La composition s’élève verticalement, comme une hiérarchie symbolique. À la base, un cochon incarne le capitalisme prédateur et les abus de pouvoir. Au-dessus, une femme forte lutte, crie et s’impose, rappelant que prendre sa place demeure encore un combat. Vient ensuite une créature liée à la nature : libre, rieuse, sans peur, convaincue que, quoi qu’il arrive, elle saura trouver son propre chemin.
Au centre du totem, l’enfant devient le point de tension. Pris dans ce chaos collectif, il tente de croire à l’avenir tout en portant l’angoisse d’un monde incertain. Plus haut, l’astronaute symbolise les espoirs placés dans la science, la technologie et la connaissance pour réparer nos dérives.
Au sommet apparaît le pape, non pas comme figure salvatrice, mais comme incarnation des abus du pouvoir d’influence.

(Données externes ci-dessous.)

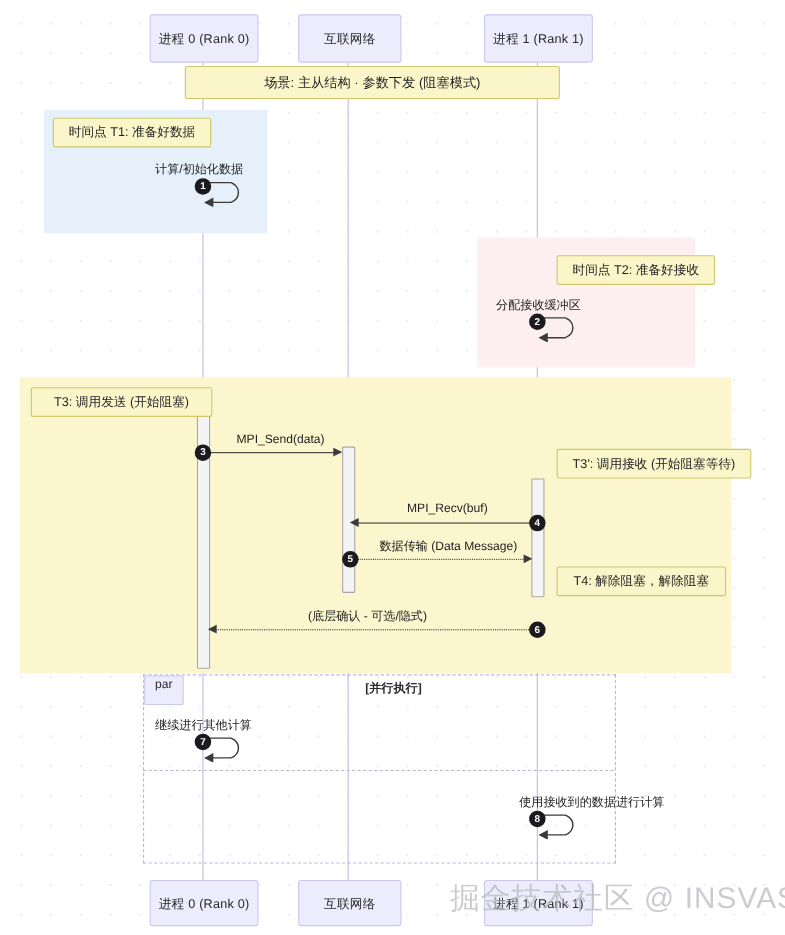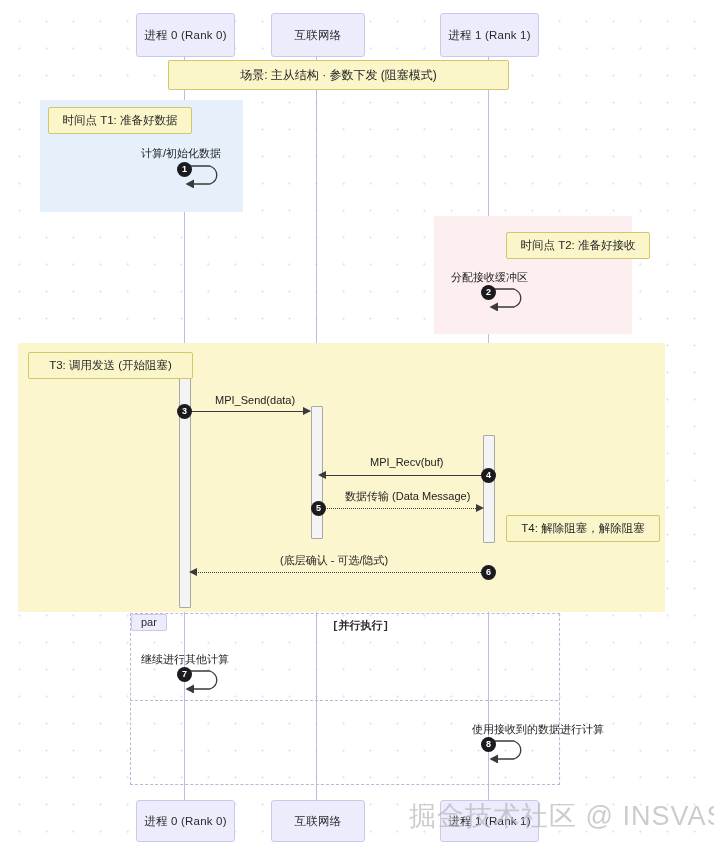--- a/index.html
+++ b/index.html
@@ -111,27 +111,27 @@
     border:1.2px dashed #b9b9d6;
     background:transparent;
     z-index:6;
   }
   .fragment-label{
     position:absolute;
     background:#ececfc;
     border:1px solid #c9c9ef;
     border-radius:2px;
     font-size:11px;color:#2a2a2f;
-    padding:1px 9px 2px 9px;
+    padding:1px 9px 12px 9px;
     z-index:7;
   }
   .fragment-cond{
     position:absolute;
     font-size:11px;color:#2a2a2f;font-weight:bold;
-    z-index:7;white-space:nowrap;font-family:Liberation Mono, monospace;
+    z-index:7;white-space:nowrap;
   }
   .fragment-divider{
     position:absolute;height:0;border-top:1.2px dashed #b9b9d6;z-index:6;
   }
 
   
   .watermark{
     position:absolute;z-index:30;pointer-events:none;
     color:#b8b8bf;opacity:.72;
     font-family:"Liberation Sans","DejaVu Sans",sans-serif;
@@ -201,20 +201,23 @@
   <div class="activation" style="left:311px;top:406px;width:10px;height:131px;"></div>
   <div class="activation" style="left:483px;top:435px;width:10px;height:106px;"></div>
 
   <div class="msglabel" style="left:215px;top:394px;">MPI_Send(data)</div>
   <div class="msgline" style="left:189px;top:411px;width:121px;"></div>
   <div class="arrowhead arrow-right" style="left:303px;top:407px;"></div>
   <div class="seqnum" style="left:177px;top:404px;">
     <span>3</span>
   </div>
 
+  <div class="note" style="left:506px;top:408px;width:157px;height:25px;">
+    <span>T3': 调用接收 (开始阻塞等待)</span>
+  </div>
 
   <div class="msglabel" style="left:370px;top:456px;">MPI_Recv(buf)</div>
   <div class="msgline" style="left:325px;top:475px;width:158px;"></div>
   <div class="arrowhead arrow-left" style="left:318px;top:471px;"></div>
   <div class="seqnum" style="left:481px;top:468px;">
     <span>4</span>
   </div>
 
   <div class="msglabel" style="left:345px;top:489px;">数据传输 (Data Message)</div>
   <div class="msgline dotted" style="left:325px;top:508px;width:153px;"></div>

Il représente ces autorités — religieuses, politiques ou idéologiques — qui façonnent les récits, orientent les croyances et mènent parfois les sociétés vers des fausses routes, sous couvert de morale ou de vérité.
Réalisée en technique mixte et protégée par un vernis lustré, l’œuvre allie satire, gravité et lucidité. Les femmes et les enfants d’abord ne propose pas de solution : elle expose, questionne et oblige le regard à traverser, de bas en haut, les contradictions de notre monde.